### THE INPUT ###
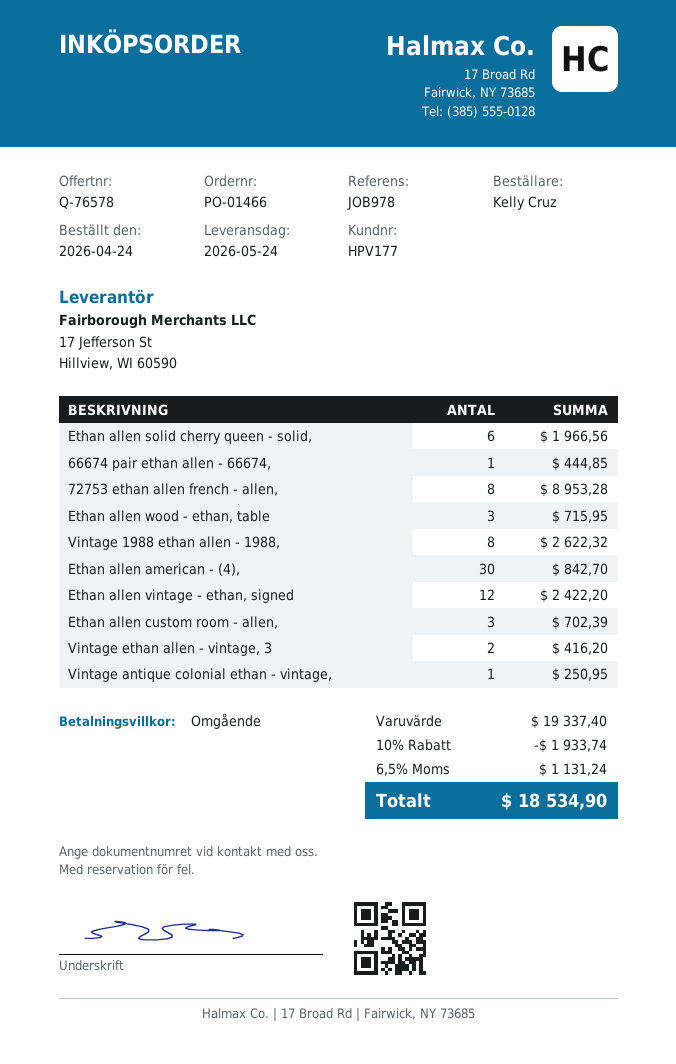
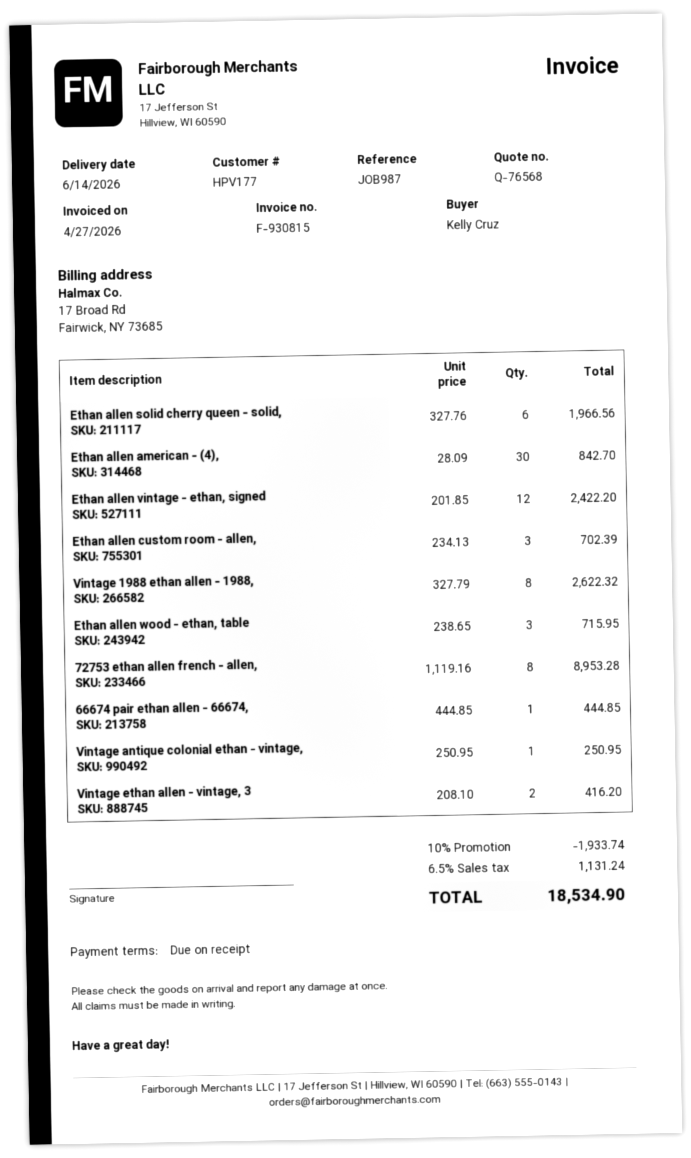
quote number: Q-76578 -> Q-76568
delivery date: 2026-05-24 -> 2026-06-14
reference: JOB978 -> JOB987

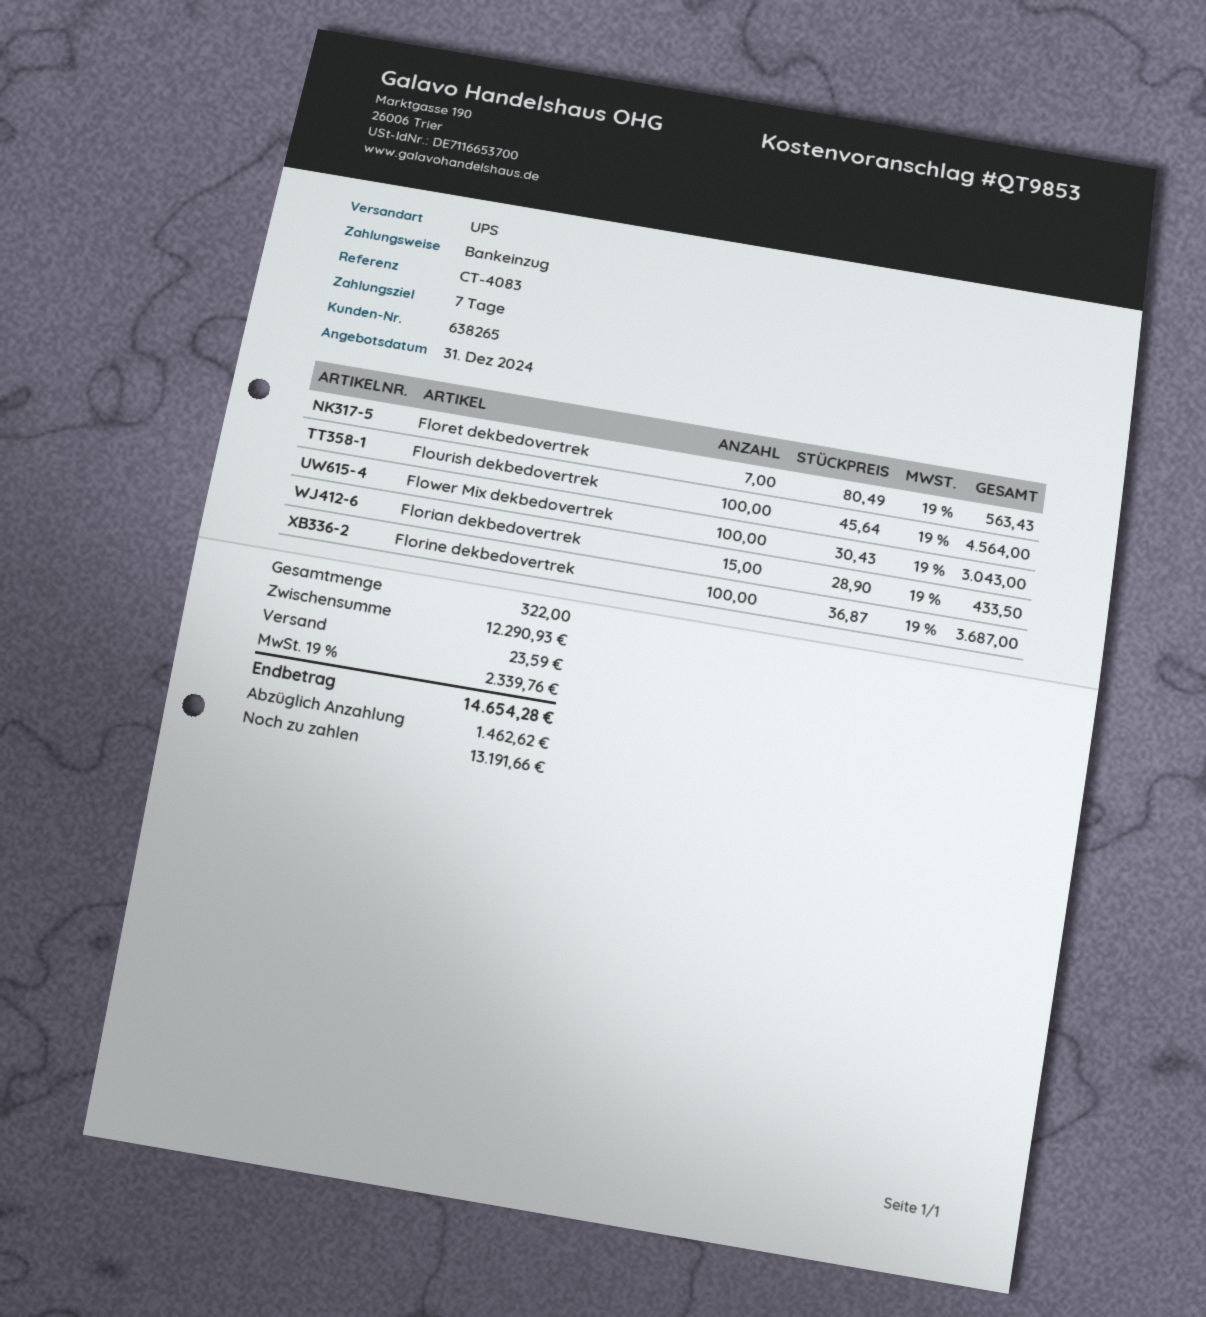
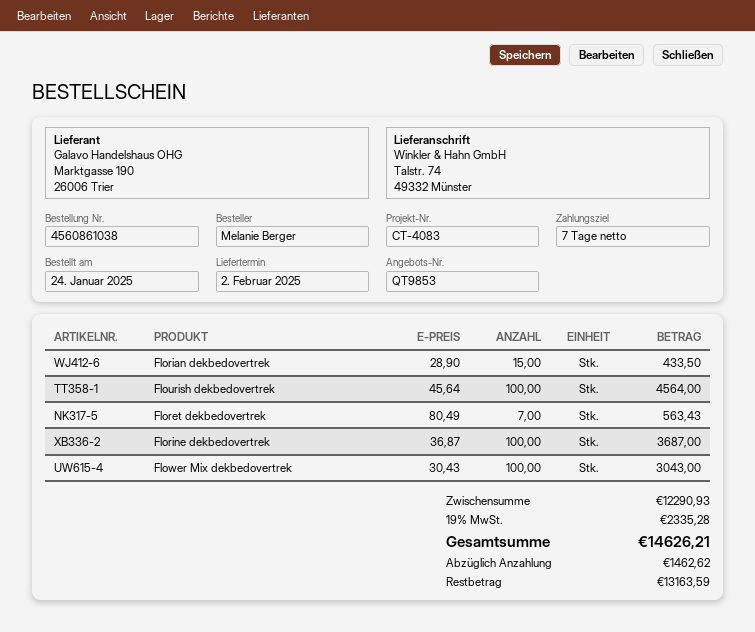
shipping: 23.59 -> none
tax: 19% = 2339.76 -> 19% = 2335.28
total: 14654.28 -> 14626.21
balance: 13191.66 -> 13163.59

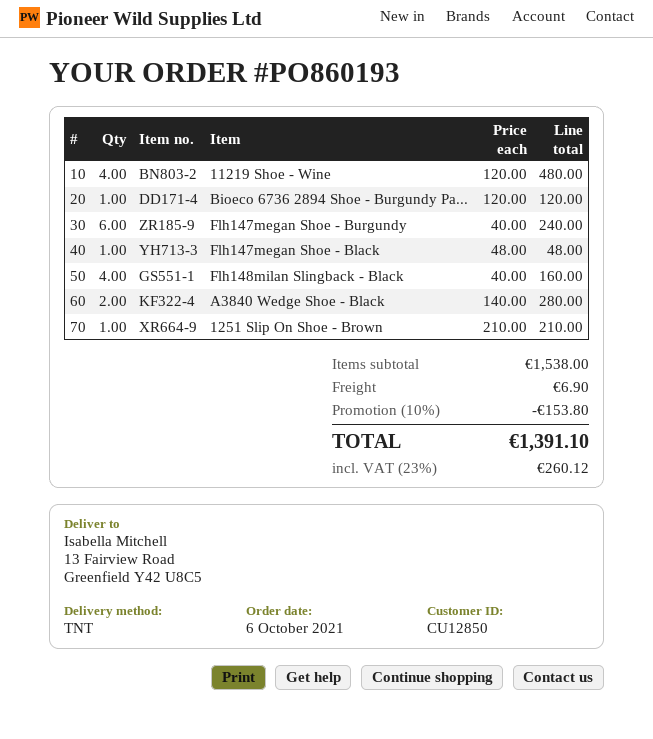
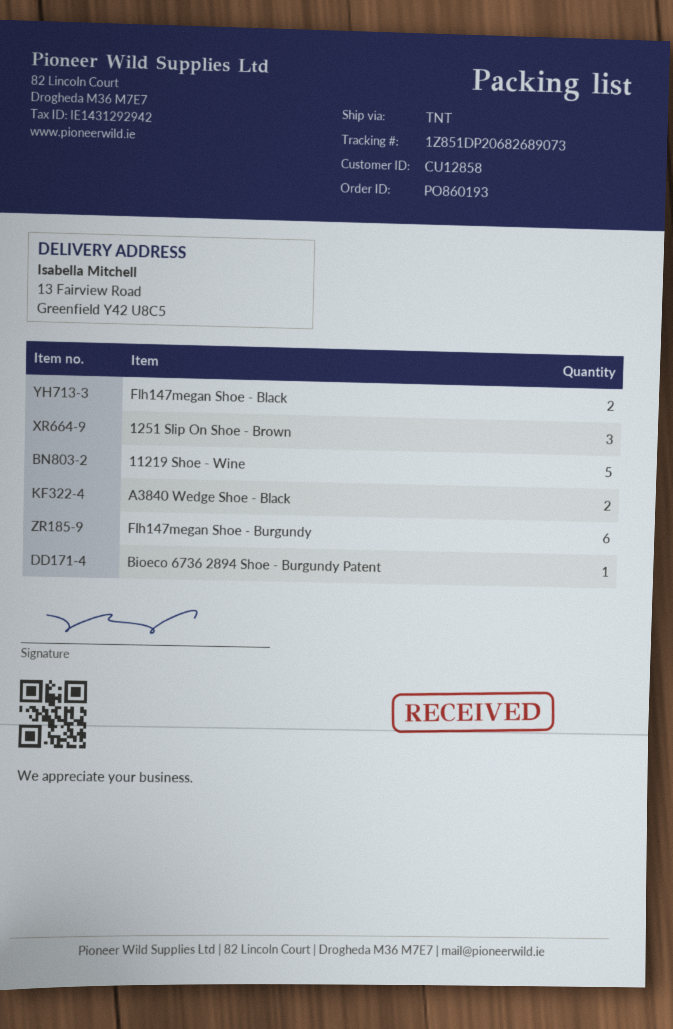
customer number: CU12850 -> CU12858
11219 Shoe - Wine: 4 -> 5
Flh147megan Shoe - Black: 1 -> 2
Flh148milan Slingback - Black: 4 -> none
1251 Slip On Shoe - Brown: 1 -> 3

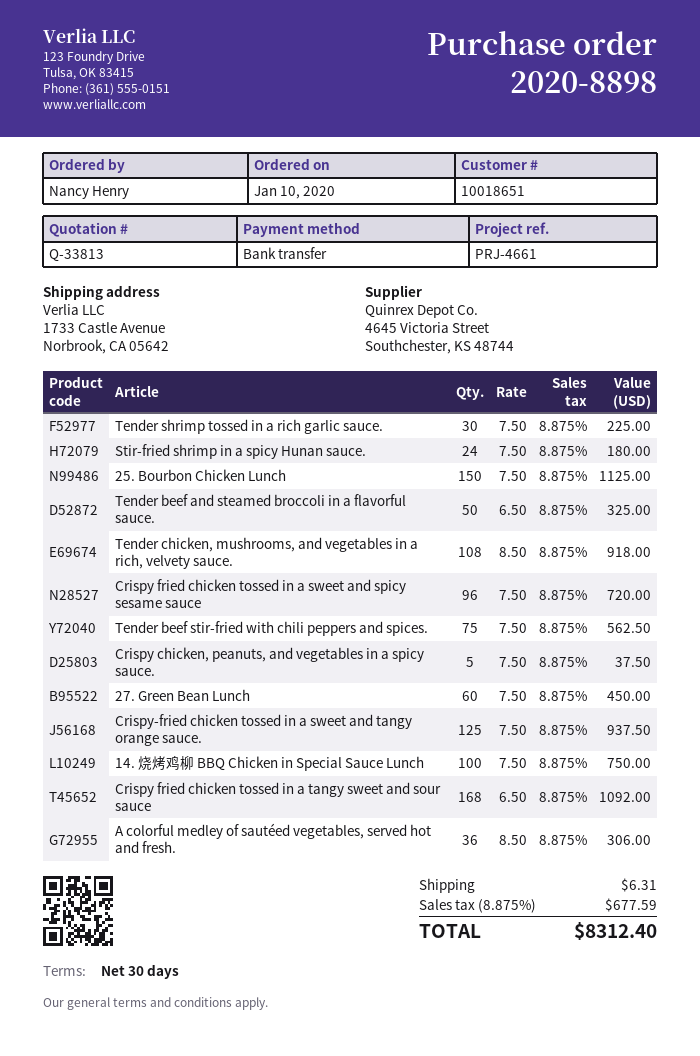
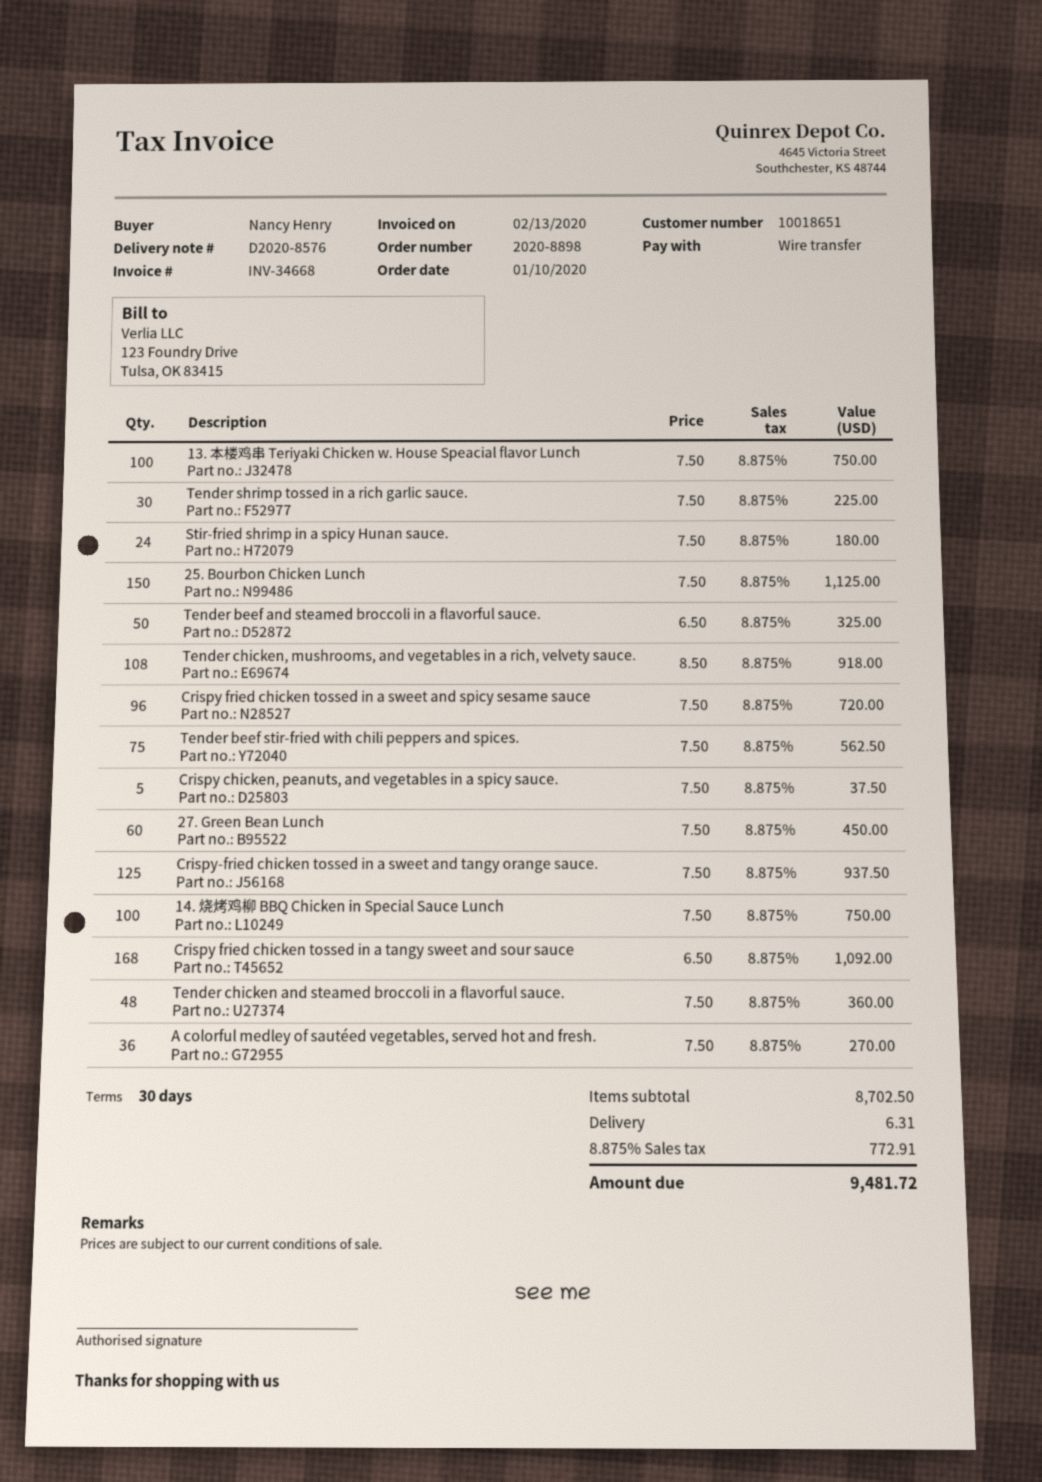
A colorful medley of sautéed vegetables, served hot and fresh.: 36 x 8.50 = 306.00 -> 36 x 7.50 = 270.00
13. 本楼鸡串 Teriyaki Chicken w. House Speacial flavor Lunch: none -> 100 x 7.50 = 750.00
Tender chicken and steamed broccoli in a flavorful sauce.: none -> 48 x 7.50 = 360.00
tax: 8.875% = 677.59 -> 8.875% = 772.91
total: 8312.40 -> 9481.72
###
## [WHAT YOU ARE ASKED TO DO]
Using the material above, report each line where "number" occurs.

## [EXERCISE RESULT]
quote number: Q-76578 -> Q-76568
customer number: CU12850 -> CU12858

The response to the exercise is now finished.